The fire at the Rumo terminal at the Santos port last Sunday was practically a non-event for the futures and physical market. A trader, discouraged by the market, overreacted when he said, “the sugar market is so slow that only a fire similar to that one which happened in California a few years ago could make the prices react”.
The market reacted strongly at the opening of Monday’s session reaching a 5.57% high against the previous day’s closing. Since 2012, that kind of high has taken place only twice – October 18, 2013 (when the market reached 6.11% against the previous day’s closing) and February 24, 2014 when it traded a 5.68%-high. And that’s it!!
Four things, separately or jointly, can push the market down under 16 cents per pound: the volume of puts between strikes of 16.00 and 17.50 cents per pound sold to finance the purchase of out-of-the-money calls; pressure from Thailand that deteriorates the Brazilian sugar premiums; the still pending estimated fixation volume against October/2014 which can be a little over 2 million tons (40,000 lots); the worsening of the economic indexes and the devaluation of the real against the dollar. Who on earth could have bet two or three months ago that today’s market would be at such a low level?
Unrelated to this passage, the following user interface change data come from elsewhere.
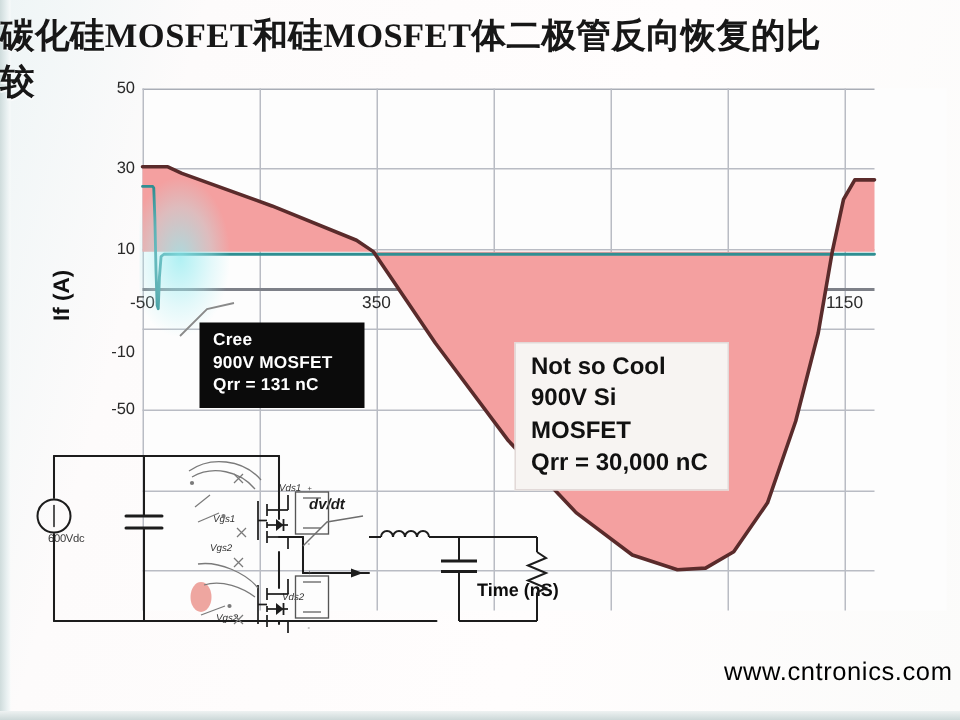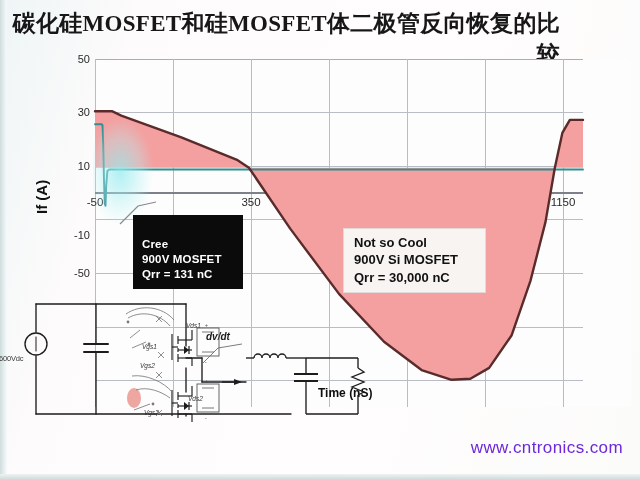--- a/index.html
+++ b/index.html
@@ -12,21 +12,21 @@
   
   .page-tint{position:absolute;inset:0;
      background:linear-gradient(105deg,#eef5f6 0%,#fdfbfb 18%,#fffdfd 60%,#fbfbfa 100%);
      pointer-events:none;}
   .edge-left{position:absolute;left:0;top:0;width:7px;height:480px;
      background:linear-gradient(90deg,#cfdcdc 0%,#e7eff0 60%,#f7fafa 100%);}
   .edge-bottom{position:absolute;left:0;bottom:0;width:640px;height:6px;
      background:linear-gradient(180deg,#eef2f2 0%,#ccd8d8 100%);}
 
   
-  .title{position:absolute;left:0;top:8px;width:560px;text-align:right;
+  .title{position:absolute;left:0;top:8px;width:560px;text-align:left;
      font-size:23px;font-weight:700;color:#171717;letter-spacing:.3px;
      font-family:"Liberation Serif","DejaVu Serif",serif;
      text-shadow:0 1px 0 rgba(255,255,255,.7);}
 
   
   #chart{position:absolute;left:95px;top:59px;width:488px;height:348px;padding-left:48px;}
   .plotbg{position:absolute;inset:0;background:#fdfdfd;}
   .gv{position:absolute;top:0;width:1px;height:348px;background:#b9bcc4;}
   .gh{position:absolute;left:0;width:488px;height:1px;background:#b9bcc4;}
   .axis-top{position:absolute;left:0;top:0;width:488px;height:1px;background:#a9adb6;}
@@ -39,36 +39,36 @@
      transform-origin:left top;font-size:15px;font-weight:700;color:#111;}
   svg.curves{position:absolute;left:0;top:0;overflow:visible;}
 
   
   .glow{position:absolute;left:-2px;top:60px;width:60px;height:105px;
      background:radial-gradient(ellipse at 45% 50%,rgba(150,236,240,.75) 0%,rgba(180,240,244,.35) 45%,rgba(255,255,255,0) 72%);
      pointer-events:none;}
 
   
   .cal-dark{position:absolute;background:#0b0b0b;color:#ffffff;
-     padding:22px 9px 6px 9px;font-size:11.5px;line-height:1.32;font-weight:700;
+     padding:5px 9px 6px 9px;font-size:11.5px;line-height:1.32;font-weight:700;
      letter-spacing:.15px;}
   .cal-light{position:absolute;background:#f7f4f2;color:#111;border:1px solid #e2d9d8;
-     padding:5px 10px 6px 10px;font-size:13px;line-height:1.34;font-weight:700;}
+     padding:5px 10px 6px 10px;font-size:16px;line-height:1.34;font-weight:700;}
 
   
   .timelab{position:absolute;left:318px;top:386px;font-size:12px;font-weight:700;color:#0d0d0d;}
 
   
-  .wm{position:absolute;right:17px;bottom:22px;font-size:17px;color:#6d28d9;
+  .wm{position:absolute;right:5px;bottom:22px;font-size:17px;color:#000000;
       letter-spacing:.4px;font-weight:400;}
 
   
   #circuit{position:absolute;left:6px;top:286px;width:420px;height:140px;}
   .vsrc-label{position:absolute;left:-1px;top:354px;font-size:7.5px;color:#3a3a3a;
-     letter-spacing:-.2px;}
+     letter-spacing:-.2px;padding-left:33px;}
   .c-lab{position:absolute;font-size:6.5px;color:#333;font-style:italic;}
   .dvdt{position:absolute;left:206px;top:331px;font-size:10px;font-weight:700;
      color:#1a1a1a;font-style:italic;}
 </style>
 </head>
 <body>
 
 <div id="root">
   <div class="page-tint"></div>
   <div class="edge-left"></div>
The recently released numbers by the National Petroleum Agency (ANP) show that the fuel consumption in the country in June 2014 was 4,398 billion liters, the lowest monthly consumption since last September. However, the accumulated for the last 12 months (July 2013 to June 2014) comes to 54.7 billion liters, a new record on annual bases, out of which 11.7 billion liters of hydrous (with an 18.68% increase against the same period last year), 10.7 billion liters of anhydrous (a 27.88% increase) and 32.3 billion liters of gasoline A (a 0.88% increase only). Ethanol, on the 12-month accumulated, accounted for 41.4% of all the fuel consumed in Brazil (Otto Cycle), the highest percentage since December 2011.
Over a year, the consumption growth in the country has gone up by 4.46 billion liters. The present rate shows that in order to meet this constant consumption pattern next year, the sugarcane harvest for 2015/2016 will have to grow at least 22 million tons, that is, a 3.75% increase in production just because of that.
The model developed by Archer Consulting points out that the mills are fixed on 76% of the 2014/2015 harvest at an average price of 17.72 cents per pound. It is estimated that there is still a 2.4 million-ton volume to be fixed against October 2014, with most of it having been rolled over until March 2015. The fixation value in reais per pound is 40.22, 0.25% lower than last month’s final value. The average dollar calculated by the mills is 2.2889.